IVL: I clearly remember being shocked in the early 1990s when all of a sudden artists started turning up in Vogue’s best-dressed lists. I was like, What’s going on? Why are they now part of this? For so long, people thought it was selling out or a dirty secret. Then, slowly, that started to change, and thank God all those lines are blurred now.
VM: When we started, it was hard because the fashion world said we were artists and the art world said we were too fashion. I think that’s why we now have this feeling of not caring what you call us.
IVL: We deliberately try to stay on that middle line between the two worlds.
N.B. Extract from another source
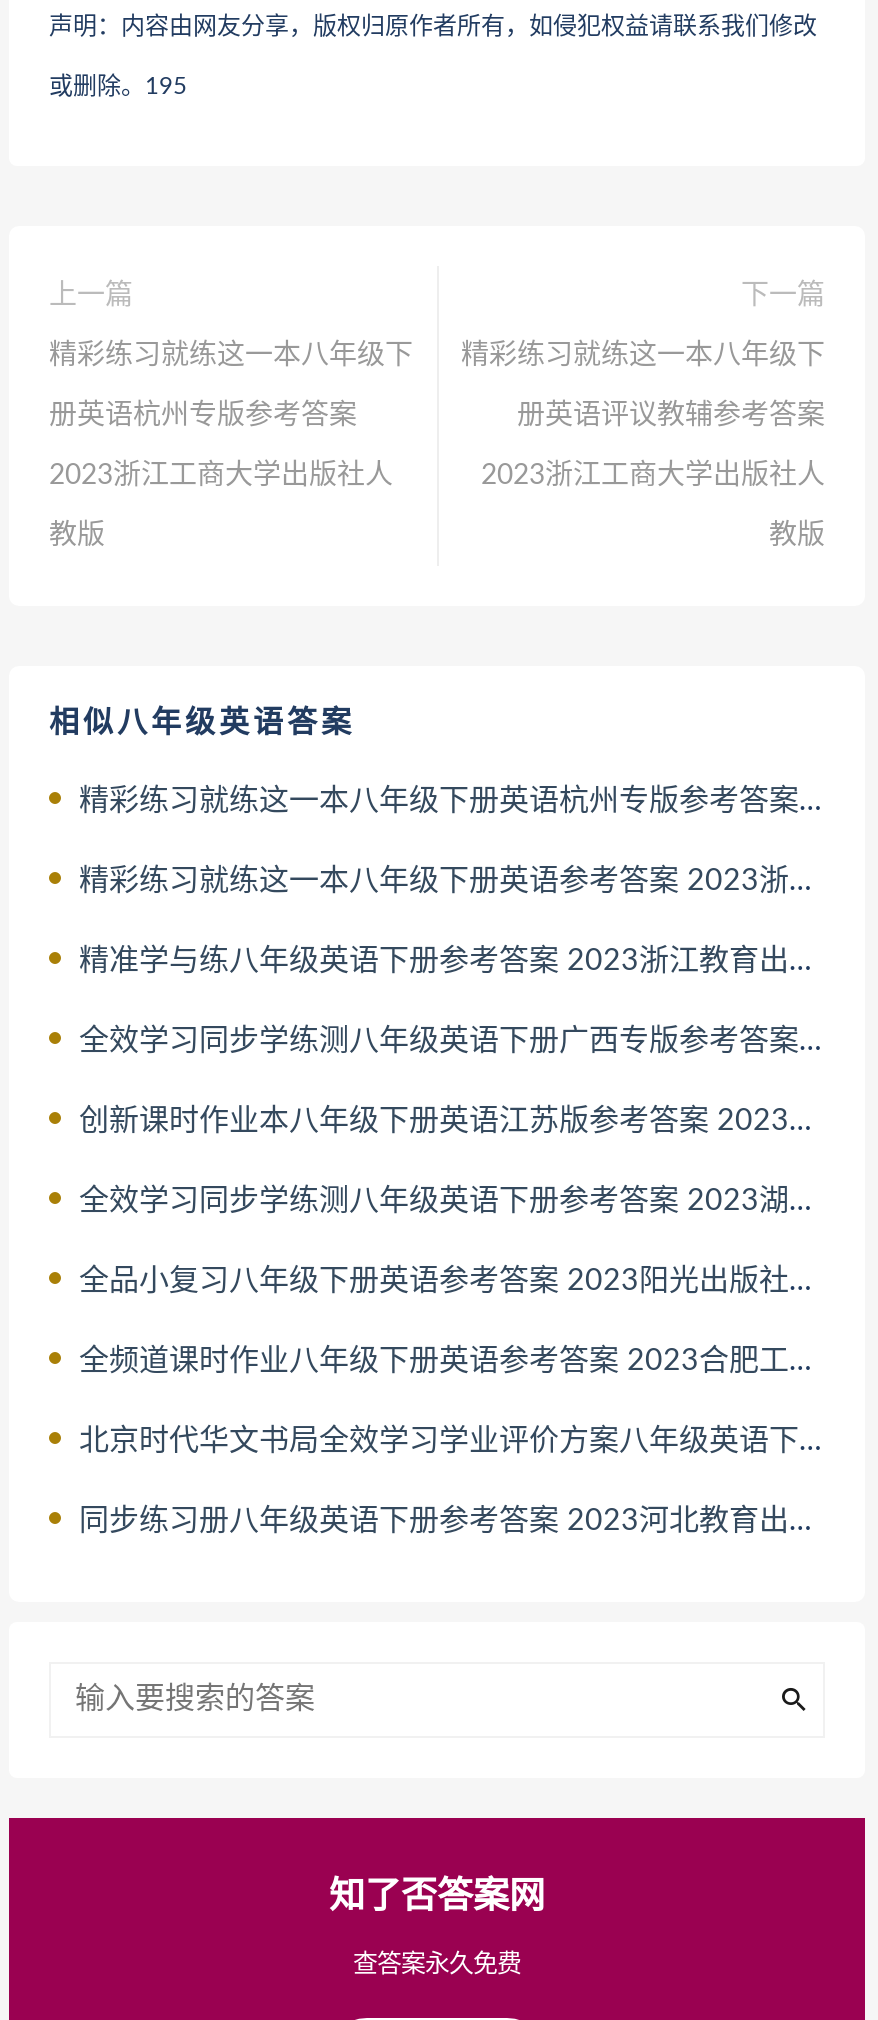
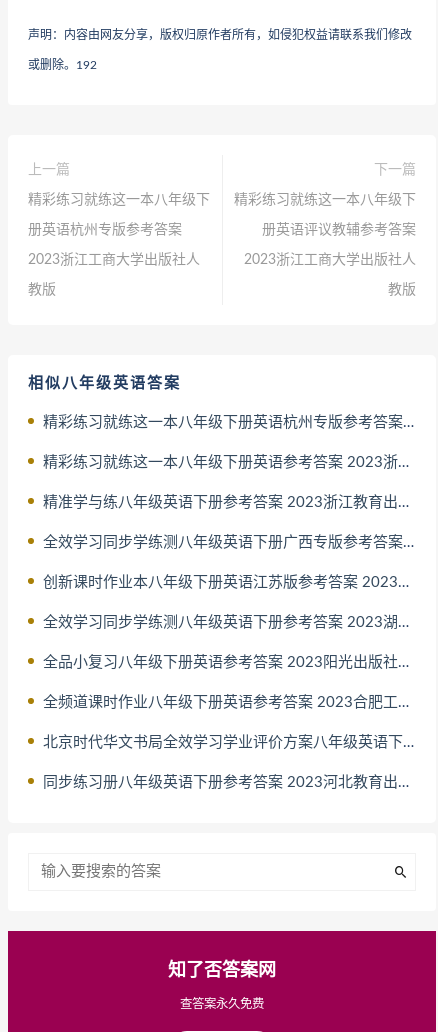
- 或删除。195
+ 或删除。192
That’s always been the part that’s the most interesting for us.
VM: And keeps us independent.
IVL: We feel independence in the images we’re making. We’re questioning both sides and embracing both sides, all at once. When a photograph has a clothing credit underneath it, it’s a fashion picture, and when the name of the person in it is mentioned, it’s a portrait. When I give it a cynical title, it’s an art piece. For us, the context is interesting, and playing with the notion of it. Especially when we started, there was irreverence. When we began shooting for Vogue, we felt like it was a joke, an experiment. We were thinking, Let’s see what this feels like. When we were shooting for The Face in the beginning, we wanted to get those big brands in but as a joke, as an experiment, because we didn’t take it seriously.
VM: The magazine told us, You don’t have to do that, we’re The Face, we don’t have advertisers.
IVL: And we explained to them that we liked that. We liked the connotation of what it said. We like to subvert from the inside. At some point we said to each other, How long are we going to stay cynical? Does it feel like we need to embrace both worlds more, and actually go fully into both worlds at the same time?
VM: At that moment, Yohji Yamamoto asked us to do his campaign. That was like an art form for us, because we had total freedom to do what we wanted. We had no discussion with the designer, we just did the campaign. In those days that took two to three months from start to finish. It was a long, slow process.
IVL: We’d see the show, react to it—
VM: And then we’d see Yamamoto’s reaction to our reaction. It became an entire dialogue.
Hannelore Post Grunge - Yohji Yamamoto Campaign, 1999 © Inez & Vinoodh
DB: What I liked about your pictures in The Face was that they seemed to take things that everyone else thought was precious, like couture dresses, and treat them unpreciously.
IVL: That’s because we felt like outsiders looking at that world. I remember clearly when we started shooting for Vogue, our favorite thing to do was sit in the office of the bookings director and just observe everyone. We were absorbing, learning, trying to understand that American Vogue woman.
VM: Where does she come from? And who makes these rules that they all follow? Why are they not free?
IVL: It was definitely educational. Also, in a good way, we didn’t realize what a big deal it was to work for Vogue. We were just laughing, and thinking, What’s going on?
DB: Your exposure to all this fashion, drama, excitement, rules—did that inform the way you created your pictures?
IVL: You start to learn more about stereotypes.
DB: By stereotypes you mean trends. I never realized that they’re the same thing!
IVL: Yes, exactly. Status symbols! That’s the language of clothes. You’re expressing through clothes. Today, for example, you’re an intellectual because you’re wearing a New Yorker T-shirt.
DB: Wow! For the record, this T-shirt came with the subscription!
IVL: That’s what I mean. You have a subscription. You read it. Everything is a status symbol.
VM: Even if you’re not in fashion, it’s a statement.
IVL: Every person who wakes up in the morning has to ask, on some level, Who do I want to be today? Do I have a meeting, or am I on mom duty, or am I trying to impress a date?